Exercise: After going through the data, give the number of lines that contain the word "formula" as your sole answer.

※ ※ ※

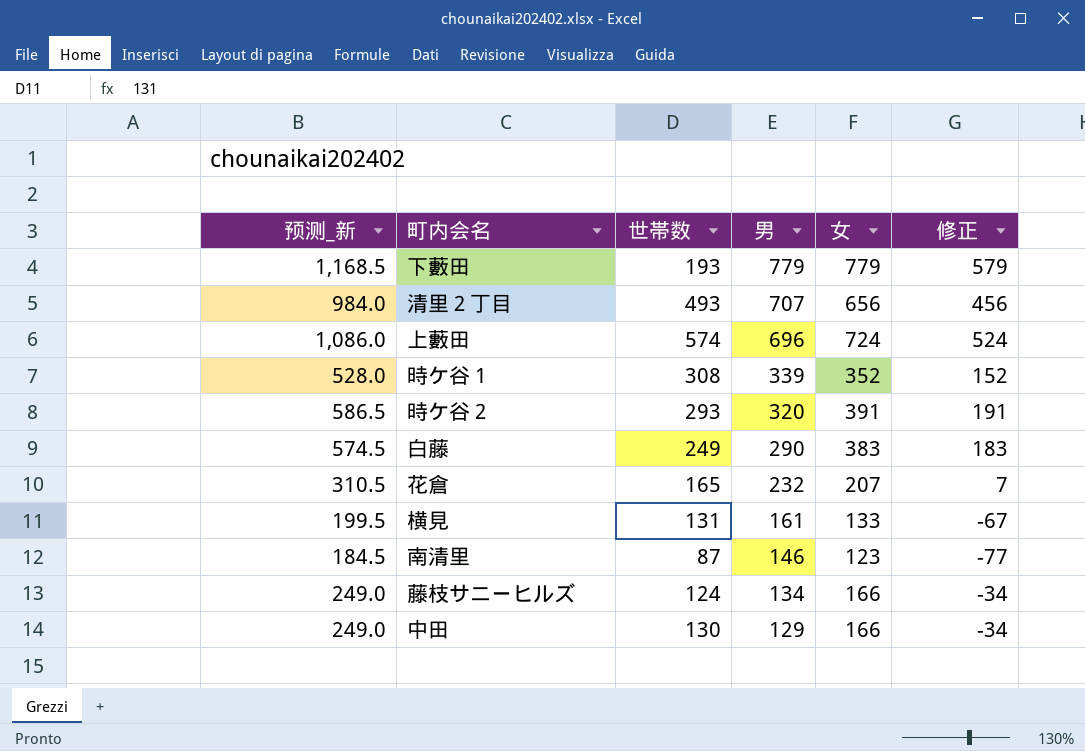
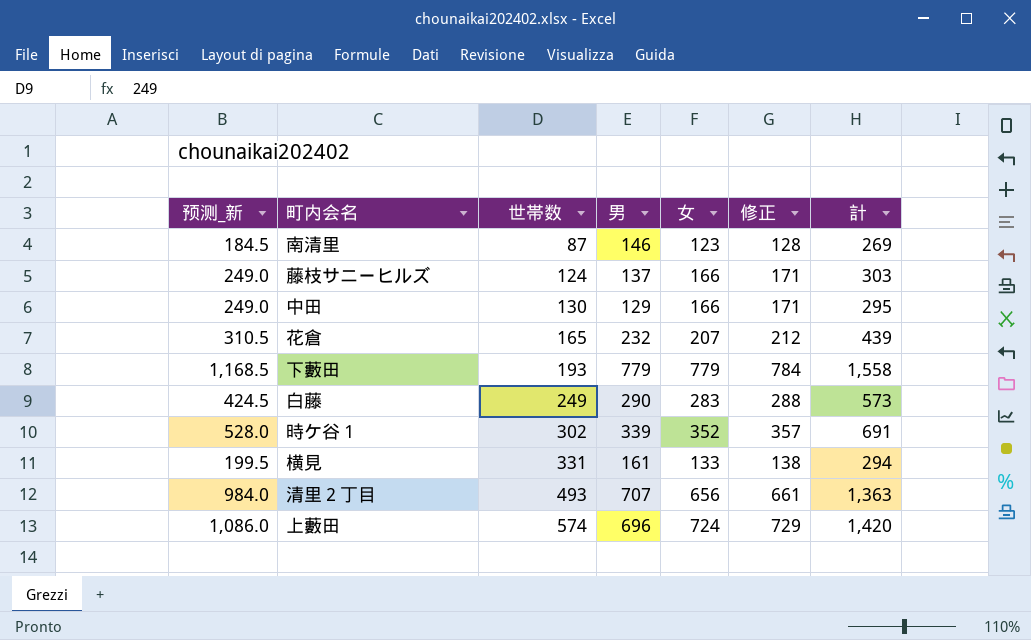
row order: 男 descending -> 世帯数 ascending
column 修正 | formula: [女] - 200 -> [女] + 5
column 計 | formula: none -> [男] + [女]
row 時ケ谷２: 586.5 | 293 | 320 | 391 | 191 -> none
藤枝サニーヒルズ | 男: 134 -> 137
白藤 | 预测_新: 574.5 -> 424.5
白藤 | 女: 383 -> 283
時ケ谷１ | 世帯数: 308 -> 302
横見 | 世帯数: 131 -> 331

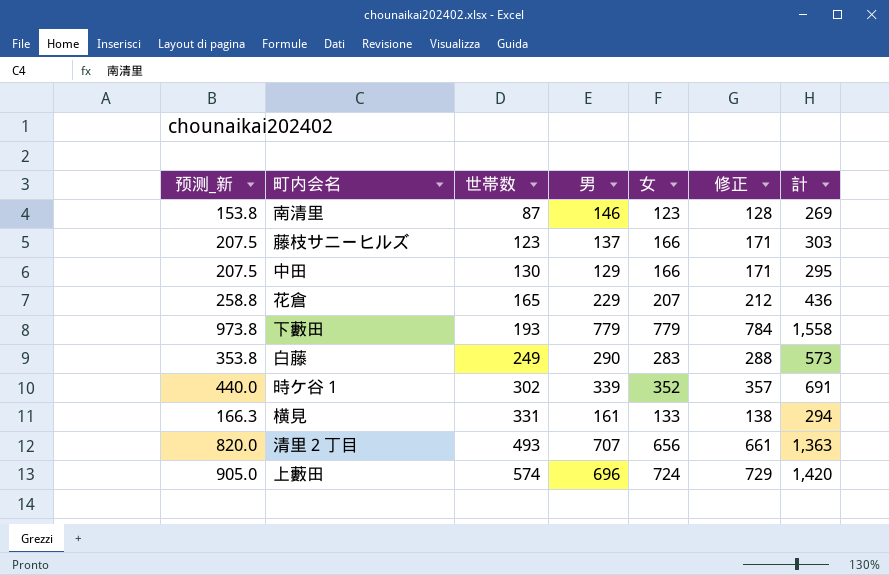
column 预测_新 | formula: [女] * 1.5 -> [女] * 1.25
藤枝サニーヒルズ | 世帯数: 124 -> 123
花倉 | 男: 232 -> 229
花倉 | 計: 439 -> 436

※ ※ ※

Solution to this task: 3